“If somebody is thinking of buying a racehorse,” he said, “this is a good time to do it because I think there will be value to be had throughout the course of the year. The market is probably a little sticky.”
The 154 horses sold in Lexington Sept. 8, during the first of the auction’s two select sessions, grossed $56,047,000 and averaged $363,942. The median price was $300,000, the same as a year ago. The other key business figures for 2007’s first session were 171 horses sold, a gross of $67,395,000, and an average of $394,123.
The buy-back rate rose from 24% last year to 29% this year, while the number of yearlings selling for $1 million or more dropped from 11 to five.
“The world is a different place from a year ago,” said Keeneland director of sales Geoffrey Russell. “Based on the (troubled) economic climate at the moment, I thought today was very favorable and very solid. This is where the market is at the moment, and I think we’ll see similar things at all strata.”
Ferguson was the first session’s biggest spender, paying $8,825,000 for nine yearlings. Sheikh Mohammed’s Darley Stud also bought an El Prado—Dreams filly for $160,000. Ferguson’s most expensive purchase, which was the session’s top-priced horse at $3.1 million, was a striking bay A.P. Indy filly that is a half-sister to the winner Loving Vindication (by Vindication). Their dam, the 8-year-old Elusive Quality mare Chimichurri, won the Tempted Stakes (gr. III) at Aqueduct and the Jersey Jumper Stakes at the Meadowlands in 2002.
“She is a filly that Sheikh Mohammed saw earlier today,” Ferguson said, “and both he and (his wife) Princess Haya felt that she was an absolute queen, or should I say princess? We’ve been very fortunate over the last few years with A.P. Indy (and his offspring), be it Bernardini, Music Note, or Little Belle. We’ve got some exciting 2-year-olds by him now, and he’s an absolutely sensational sire. Chimichurri was a very fast mare by Elusive Quality , and she had a lot of quality as does this filly. She was a filly that we were very, very keen to have.”
Jess Jackson’s Stonestreet Thoroughbred Holdings bred the $3.1-million filly in Kentucky. Gainesway, as agent, consigned her to the Keeneland September sale.
“Mr. Jackson deserves to be congratulated because he’s bred some lovely horses of which this one was a highlight,” Ferguson said. “I thought she was a strong enough individual, with that pedigree, to be one of the top fillies in the sale. It is so hard to breed fillies to look like that. When you do and you have an outstanding sire and a great mare, you deserve to be paid for it. She oozes class. She has a great shape and excellent conformation, and she looks like a real athlete. You’d have to say she has what it takes.”

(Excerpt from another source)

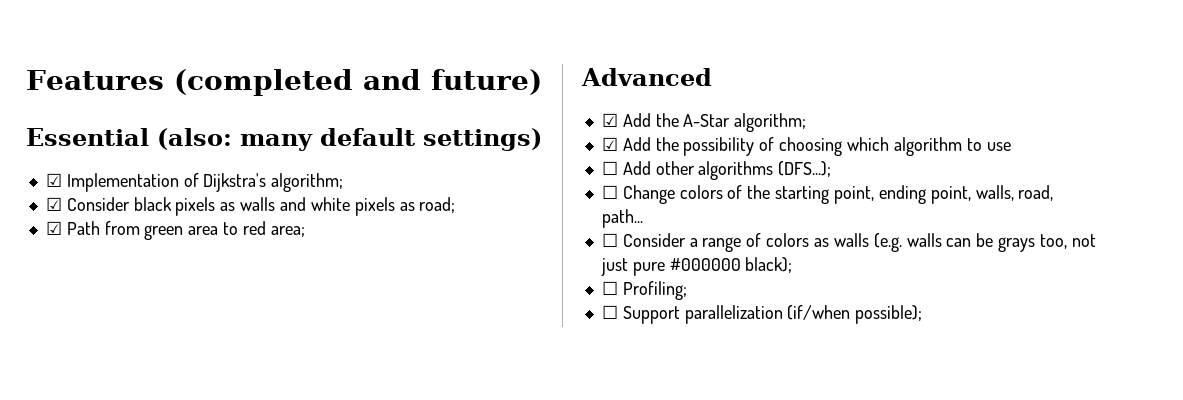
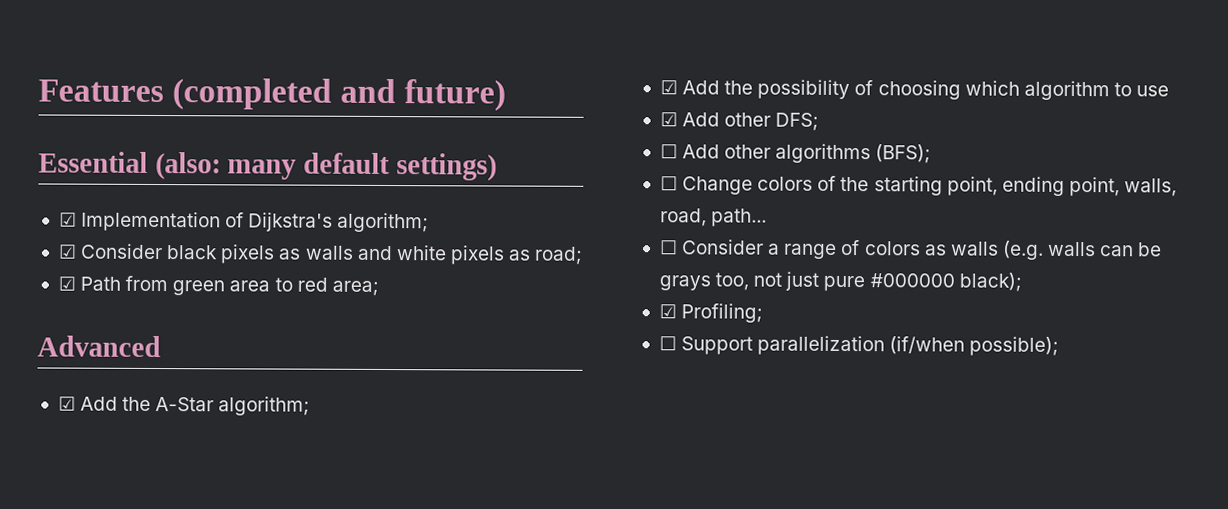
+ ☑ Add other DFS;
- ☐ Add other algorithms (DFS...);
+ ☐ Add other algorithms (BFS);
- ☐ Profiling;
+ ☑ Profiling;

Sheikh Hamdan’s Shadwell operation was the opening session’s second-biggest spender, paying $6,220,000 for 12 yearlings. Legends Racing ranked third, spending $2,005,000 for five head.
Two yearlings brought $1.7 million each. Ferguson bought an Unbridled’s Song—Silken Cat filly consigned by Taylor Made Sales Agency, agent for Aaron and Marie Jones, and Jon Kelly purchased an Empire Maker —Aurora filly sold by Middlebrook Farm, agent.
The first foal out of 2002 Horse of the Year Azeri established a Thoroughbred public auction buy-back record when the colt, named Vallenzeri, failed to find a new home at $7.7 million. The previous mark was $7.5 million, set when Ajdal, who went on to become a champion in England, was bought back during the 1985 Keeneland July select yearling sale.
John Sikura’s Hill ‘n’ Dale Sales Agency consigned Vallenzeri (also by 1992 Horse of the Year A.P. Indy) for his breeder, the Allen E. Paulson Living Trust. An Eclipse Award-winning owner and breeder, Paulson died in 2000. The primary trustee of the trust is Paulson’s son Michael.
Michael Paulson told The Blood-Horse’s Lenny Shulman he would like to form a partnership to race the handsome chestnut colt.
“We’re working with some people who have expressed interest in him,” Paulson said, “and hopefully we can strike a deal where we keep part of him.”
In an interview two days before the September auction’s start, Paulson admitted he had mixed emotions, saying: “He (Vallenzeri) is so exceptional. It’s hard to consider selling him.”
Paulson and his wife, Lenora, spent more than two weeks in Kentucky in 2007 so they could be on hand for the colt’s birth, which was on Valentine’s Day.
“She (Azeri) is a special gift left by my father, and he (Vallenzeri) is like part of the family,” Michael Paulson said.
The Keeneland yearling auction continues through Sept. 23.